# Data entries
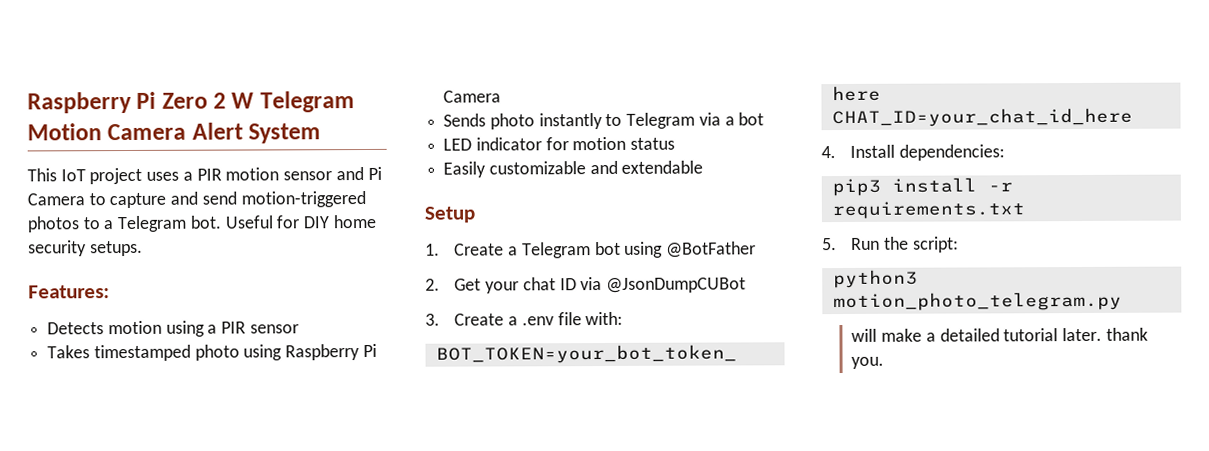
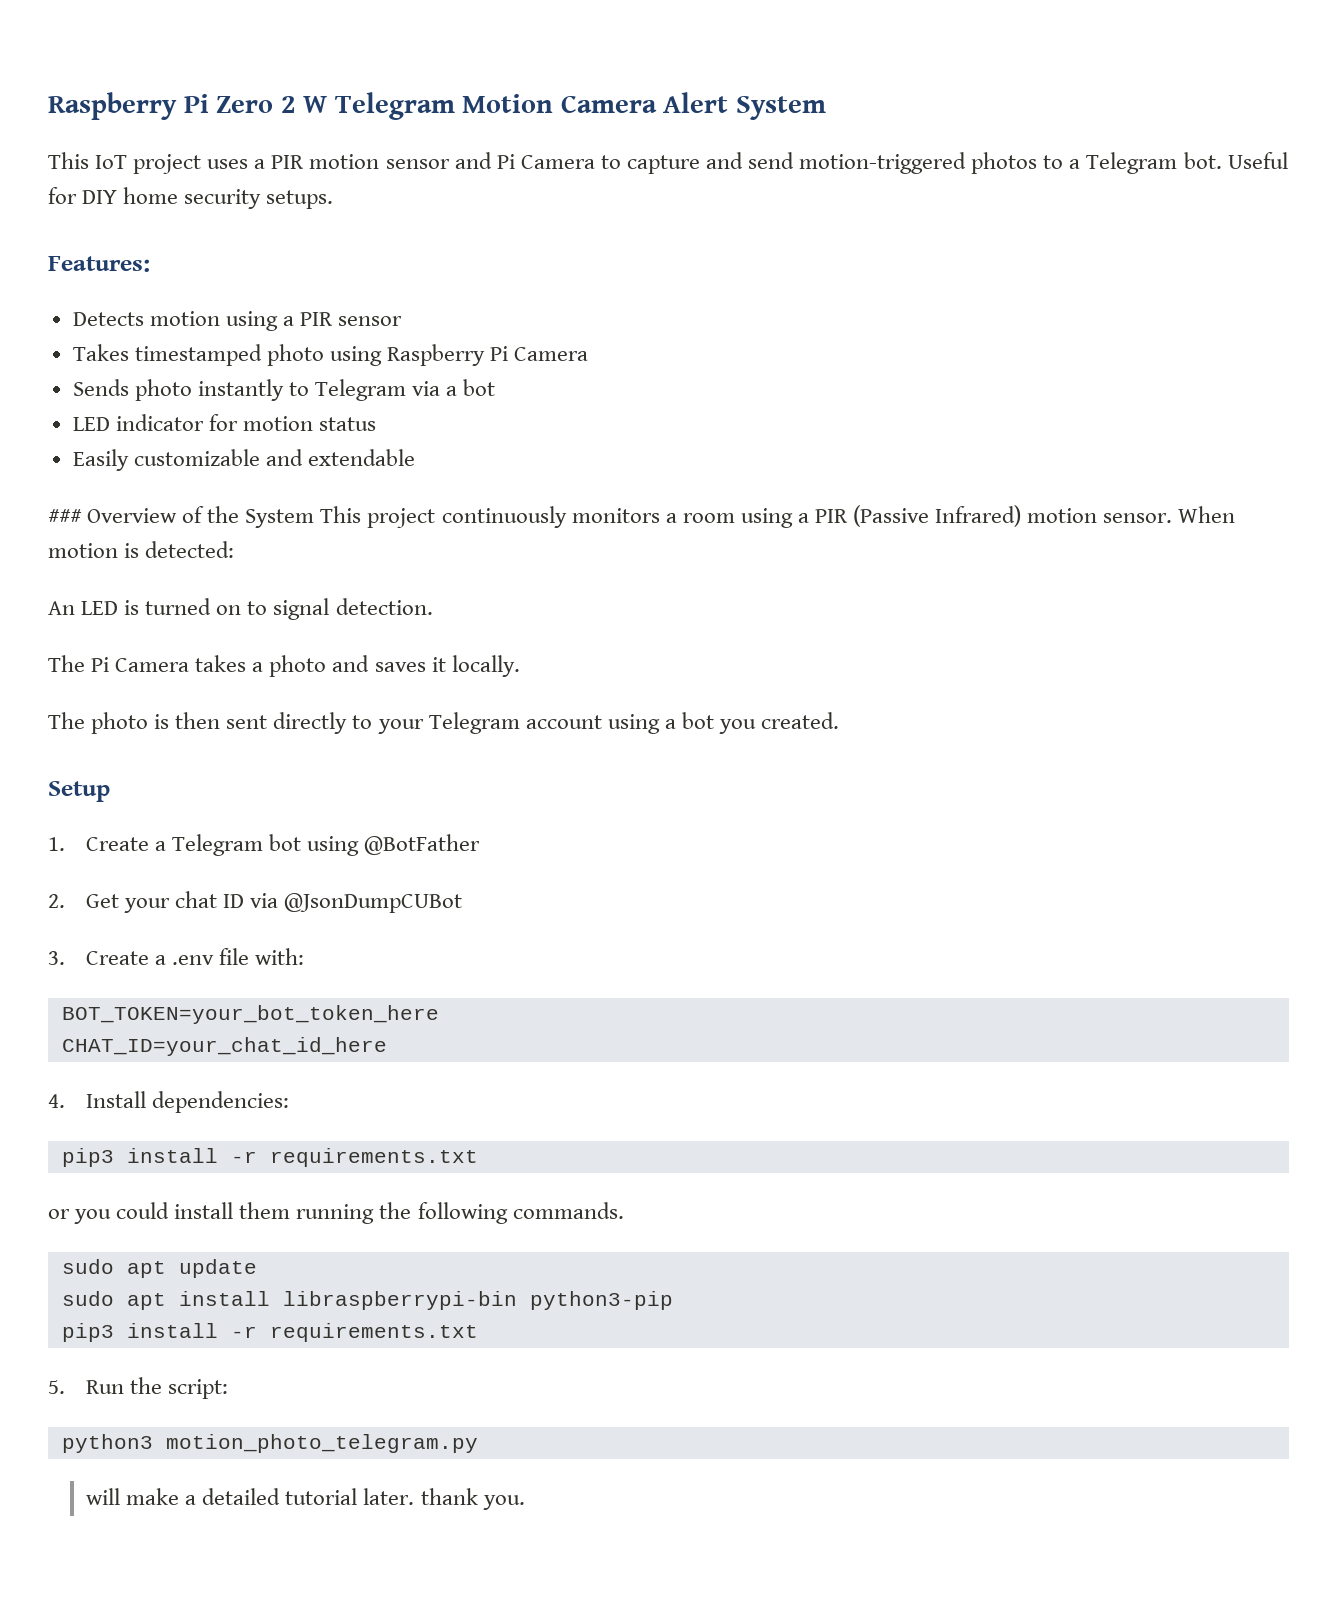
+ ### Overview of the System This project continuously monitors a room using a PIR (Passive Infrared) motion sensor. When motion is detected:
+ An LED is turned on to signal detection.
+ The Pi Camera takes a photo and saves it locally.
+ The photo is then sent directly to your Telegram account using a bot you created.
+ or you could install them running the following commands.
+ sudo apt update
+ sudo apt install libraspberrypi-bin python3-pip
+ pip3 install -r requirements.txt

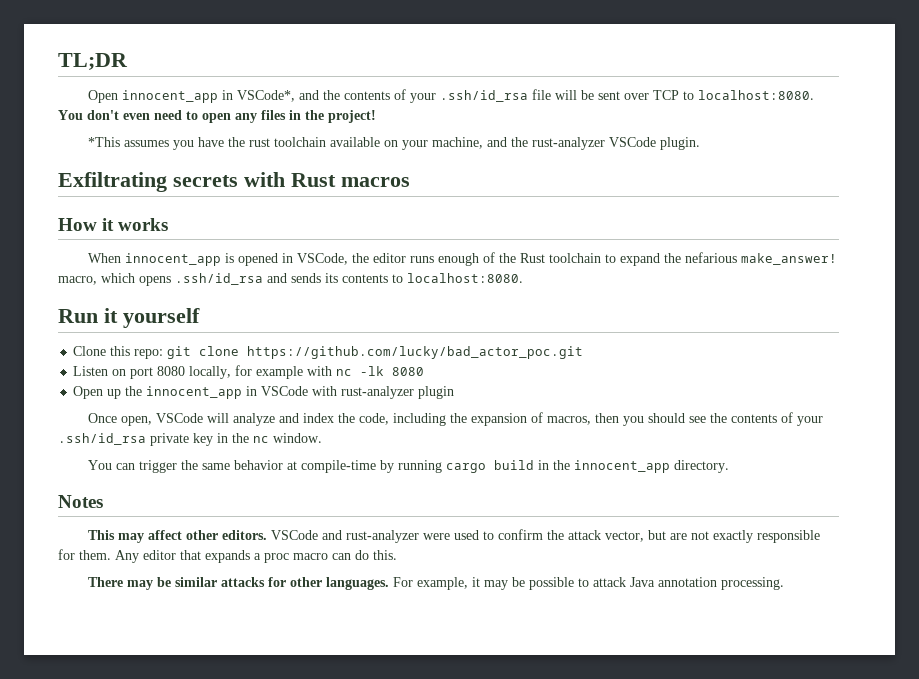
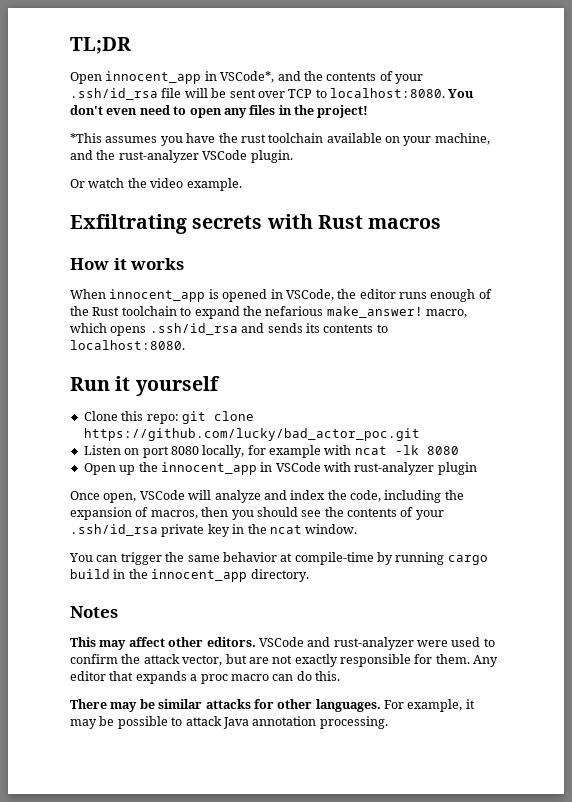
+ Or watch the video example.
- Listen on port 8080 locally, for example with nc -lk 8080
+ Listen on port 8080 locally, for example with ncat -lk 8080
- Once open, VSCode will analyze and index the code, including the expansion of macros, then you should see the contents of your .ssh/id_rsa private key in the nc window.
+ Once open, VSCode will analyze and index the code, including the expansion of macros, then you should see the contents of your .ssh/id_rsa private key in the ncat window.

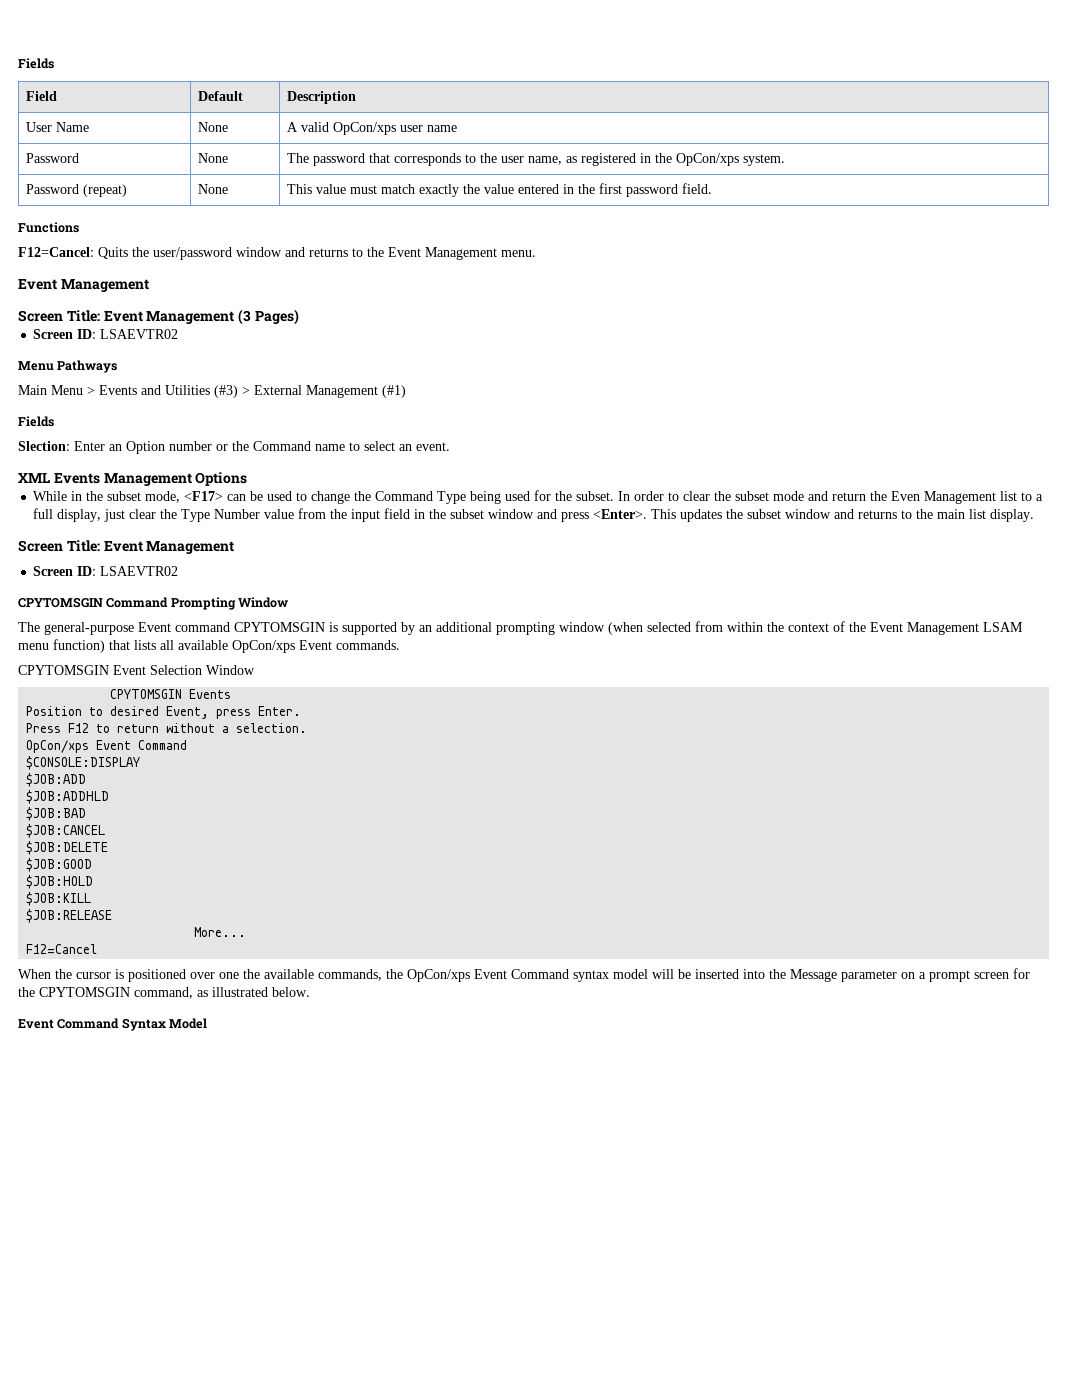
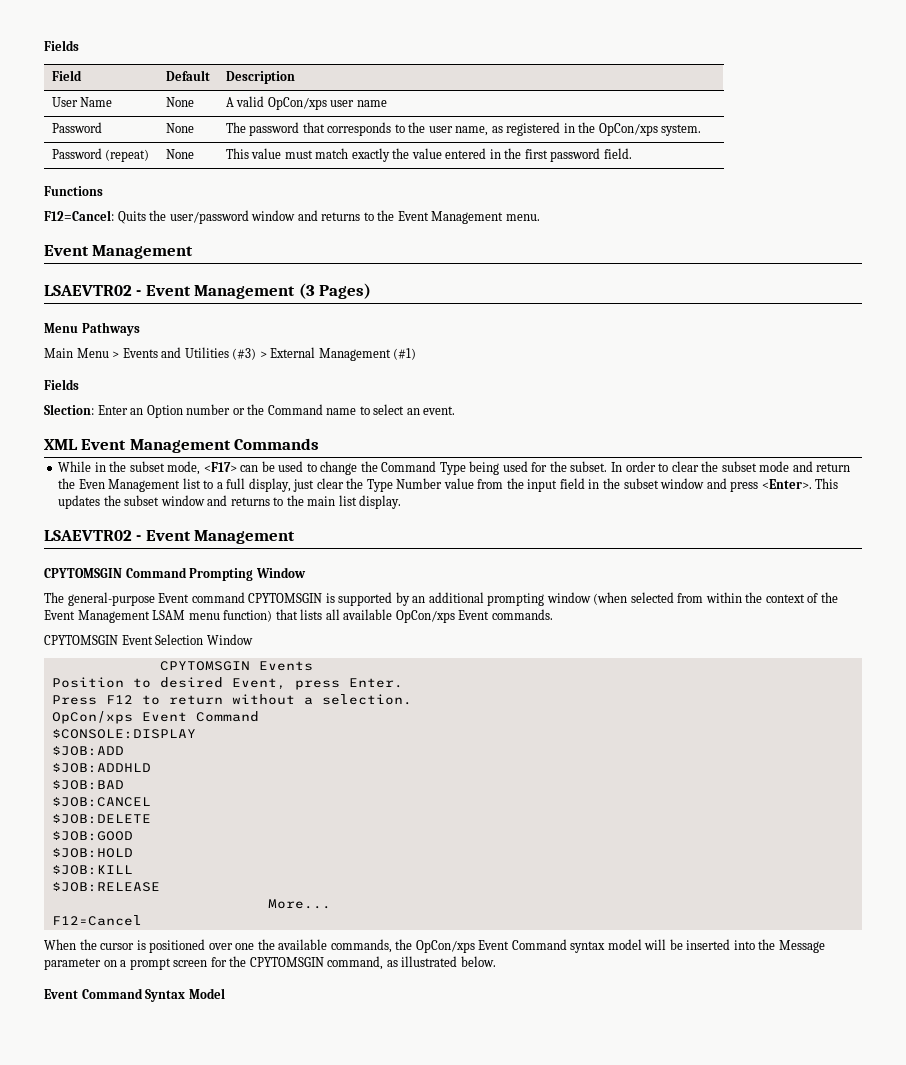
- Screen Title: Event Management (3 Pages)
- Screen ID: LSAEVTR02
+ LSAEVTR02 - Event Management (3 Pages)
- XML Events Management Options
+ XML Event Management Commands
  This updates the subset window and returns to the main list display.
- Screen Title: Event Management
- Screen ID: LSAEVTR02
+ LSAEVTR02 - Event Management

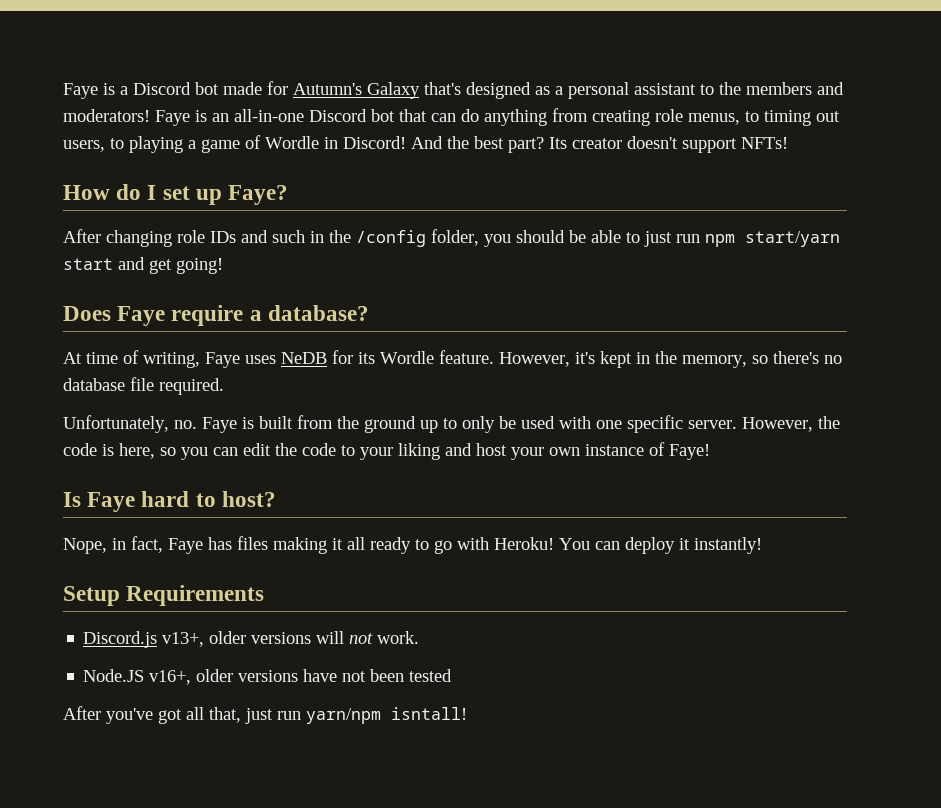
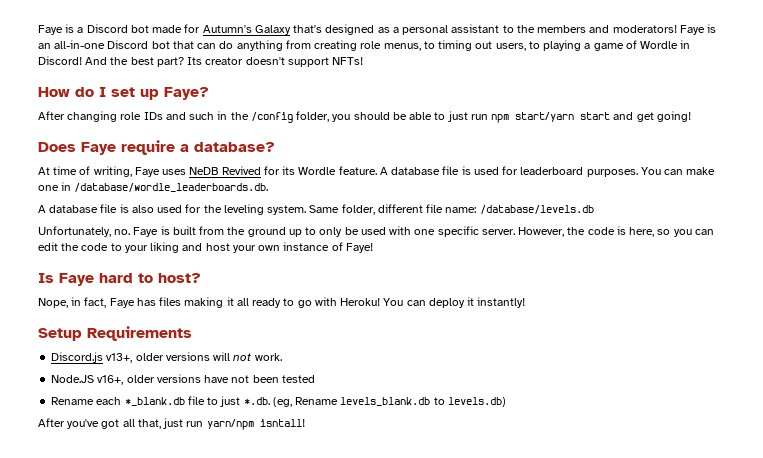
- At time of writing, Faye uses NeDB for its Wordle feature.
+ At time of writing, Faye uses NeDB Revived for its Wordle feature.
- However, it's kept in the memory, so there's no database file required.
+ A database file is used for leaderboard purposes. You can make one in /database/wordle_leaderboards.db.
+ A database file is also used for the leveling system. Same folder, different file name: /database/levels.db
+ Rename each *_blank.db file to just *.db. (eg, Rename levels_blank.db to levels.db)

# WHAT TO WORK ON
Produce an exact copy of the records above, leaving out the pictures.

# SOLUTION FOR THIS EXERCISE
+ ### Overview of the System This project continuously monitors a room using a PIR (Passive Infrared) motion sensor. When motion is detected:
+ An LED is turned on to signal detection.
+ The Pi Camera takes a photo and saves it locally.
+ The photo is then sent directly to your Telegram account using a bot you created.
+ or you could install them running the following commands.
+ sudo apt update
+ sudo apt install libraspberrypi-bin python3-pip
+ pip3 install -r requirements.txt

+ Or watch the video example.
- Listen on port 8080 locally, for example with nc -lk 8080
+ Listen on port 8080 locally, for example with ncat -lk 8080
- Once open, VSCode will analyze and index the code, including the expansion of macros, then you should see the contents of your .ssh/id_rsa private key in the nc window.
+ Once open, VSCode will analyze and index the code, including the expansion of macros, then you should see the contents of your .ssh/id_rsa private key in the ncat window.

- Screen Title: Event Management (3 Pages)
- Screen ID: LSAEVTR02
+ LSAEVTR02 - Event Management (3 Pages)
- XML Events Management Options
+ XML Event Management Commands
  This updates the subset window and returns to the main list display.
- Screen Title: Event Management
- Screen ID: LSAEVTR02
+ LSAEVTR02 - Event Management

- At time of writing, Faye uses NeDB for its Wordle feature.
+ At time of writing, Faye uses NeDB Revived for its Wordle feature.
- However, it's kept in the memory, so there's no database file required.
+ A database file is used for leaderboard purposes. You can make one in /database/wordle_leaderboards.db.
+ A database file is also used for the leveling system. Same folder, different file name: /database/levels.db
+ Rename each *_blank.db file to just *.db. (eg, Rename levels_blank.db to levels.db)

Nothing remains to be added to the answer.